● **DIRECTIONS FOR THIS TASK**:
Within the records below, how many lines contain "bottom"? The answer is that number alone.

● **GIVEN DATA**:
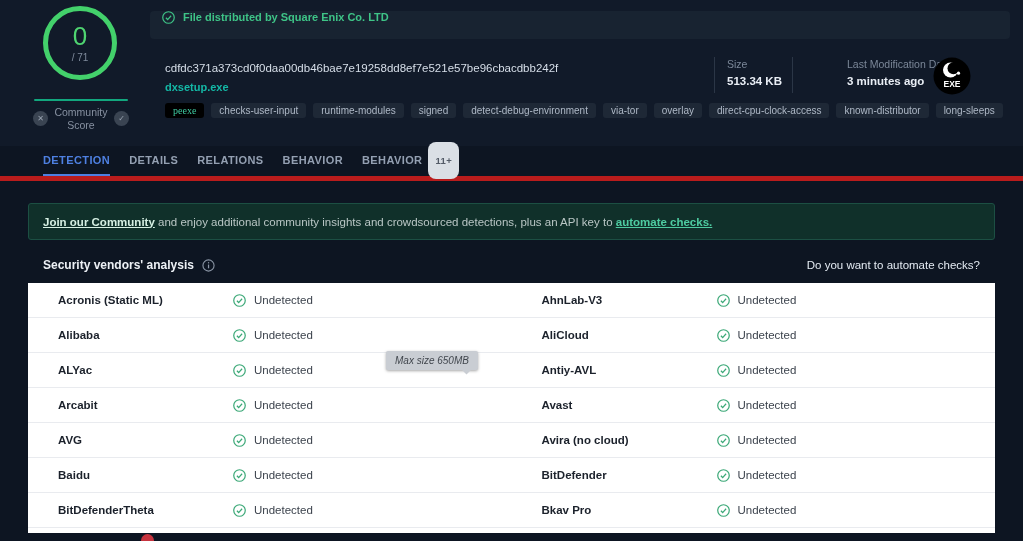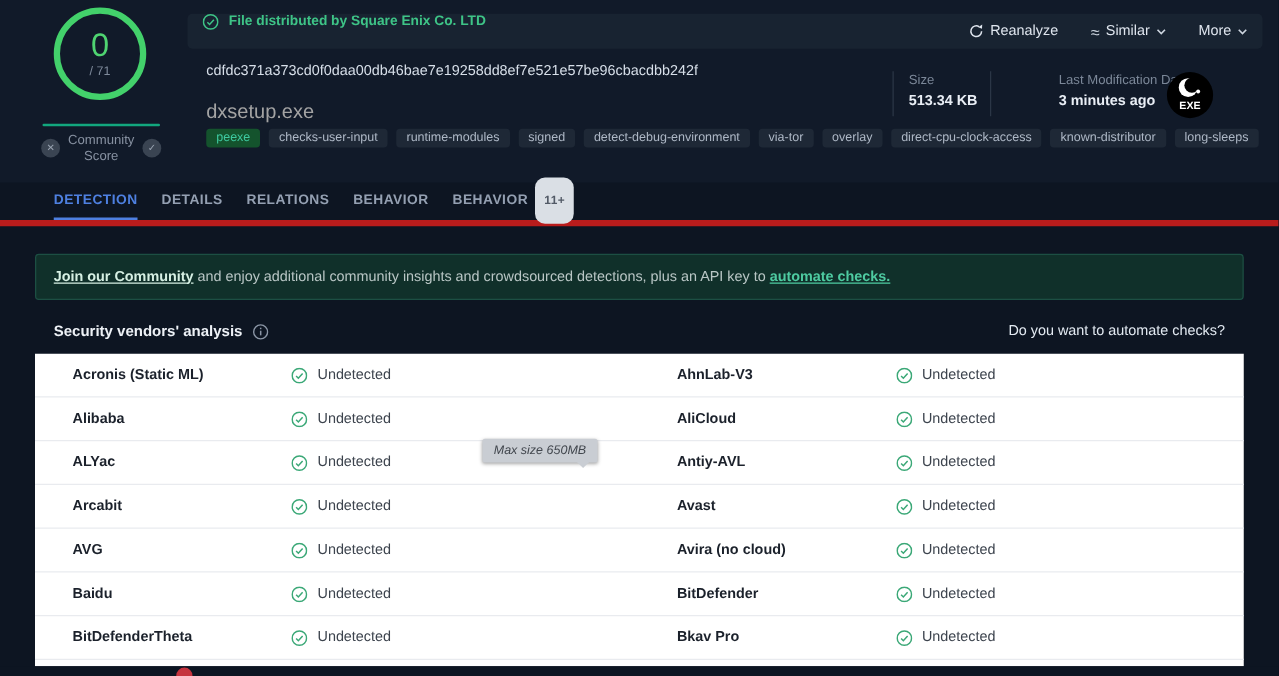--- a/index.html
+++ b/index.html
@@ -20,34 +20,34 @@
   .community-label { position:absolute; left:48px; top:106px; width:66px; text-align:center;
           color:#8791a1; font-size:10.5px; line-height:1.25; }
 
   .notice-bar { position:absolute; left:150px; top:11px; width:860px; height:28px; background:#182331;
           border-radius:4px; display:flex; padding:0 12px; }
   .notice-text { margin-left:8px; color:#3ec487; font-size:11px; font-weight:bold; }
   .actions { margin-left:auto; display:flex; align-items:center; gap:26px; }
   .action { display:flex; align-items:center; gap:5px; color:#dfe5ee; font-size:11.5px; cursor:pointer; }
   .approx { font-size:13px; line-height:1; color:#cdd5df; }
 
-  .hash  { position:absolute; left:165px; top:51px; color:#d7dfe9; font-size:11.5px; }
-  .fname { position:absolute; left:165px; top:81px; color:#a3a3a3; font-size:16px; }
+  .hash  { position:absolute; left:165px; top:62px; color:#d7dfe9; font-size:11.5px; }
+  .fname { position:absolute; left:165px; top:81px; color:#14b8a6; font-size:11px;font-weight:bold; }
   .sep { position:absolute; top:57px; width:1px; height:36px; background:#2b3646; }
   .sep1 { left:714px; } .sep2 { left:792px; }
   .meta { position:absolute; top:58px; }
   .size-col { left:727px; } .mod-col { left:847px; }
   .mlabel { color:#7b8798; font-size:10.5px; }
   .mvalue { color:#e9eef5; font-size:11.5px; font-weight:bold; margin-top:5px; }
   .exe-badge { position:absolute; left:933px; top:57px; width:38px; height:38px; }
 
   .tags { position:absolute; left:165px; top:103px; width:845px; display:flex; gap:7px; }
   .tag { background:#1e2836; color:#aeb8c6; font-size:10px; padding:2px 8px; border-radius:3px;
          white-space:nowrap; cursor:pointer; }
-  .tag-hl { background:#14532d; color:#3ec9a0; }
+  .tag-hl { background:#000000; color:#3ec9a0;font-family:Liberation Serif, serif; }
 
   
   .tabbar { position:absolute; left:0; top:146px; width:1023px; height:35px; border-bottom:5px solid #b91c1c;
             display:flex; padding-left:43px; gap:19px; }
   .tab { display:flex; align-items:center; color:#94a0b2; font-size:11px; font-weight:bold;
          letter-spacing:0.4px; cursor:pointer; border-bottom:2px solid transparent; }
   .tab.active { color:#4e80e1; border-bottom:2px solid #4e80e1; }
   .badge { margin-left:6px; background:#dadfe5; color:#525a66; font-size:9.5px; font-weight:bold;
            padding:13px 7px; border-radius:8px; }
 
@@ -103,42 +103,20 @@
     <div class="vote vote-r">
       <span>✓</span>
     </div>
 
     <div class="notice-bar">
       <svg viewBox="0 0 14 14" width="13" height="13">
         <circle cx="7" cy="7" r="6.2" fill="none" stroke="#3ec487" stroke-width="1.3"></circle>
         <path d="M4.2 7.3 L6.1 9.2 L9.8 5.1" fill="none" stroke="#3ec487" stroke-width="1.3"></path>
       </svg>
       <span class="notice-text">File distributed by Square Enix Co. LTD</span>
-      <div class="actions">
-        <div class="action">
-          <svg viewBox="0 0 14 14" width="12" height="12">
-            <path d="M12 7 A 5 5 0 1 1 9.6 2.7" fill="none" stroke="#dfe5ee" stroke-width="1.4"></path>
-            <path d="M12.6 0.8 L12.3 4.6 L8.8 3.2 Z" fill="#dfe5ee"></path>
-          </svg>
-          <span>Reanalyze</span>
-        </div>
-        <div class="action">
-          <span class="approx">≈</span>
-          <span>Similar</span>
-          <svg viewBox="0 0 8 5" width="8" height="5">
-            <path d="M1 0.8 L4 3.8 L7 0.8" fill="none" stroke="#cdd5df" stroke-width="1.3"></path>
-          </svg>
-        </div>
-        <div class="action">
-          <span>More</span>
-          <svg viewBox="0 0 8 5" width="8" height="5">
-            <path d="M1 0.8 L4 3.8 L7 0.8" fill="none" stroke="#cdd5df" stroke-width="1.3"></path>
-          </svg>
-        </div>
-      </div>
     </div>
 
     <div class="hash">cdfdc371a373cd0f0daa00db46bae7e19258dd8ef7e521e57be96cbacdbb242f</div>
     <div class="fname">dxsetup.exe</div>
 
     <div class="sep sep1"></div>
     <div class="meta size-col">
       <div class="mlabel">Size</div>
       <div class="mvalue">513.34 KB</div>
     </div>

● **REPLY TO THE TASK**:
3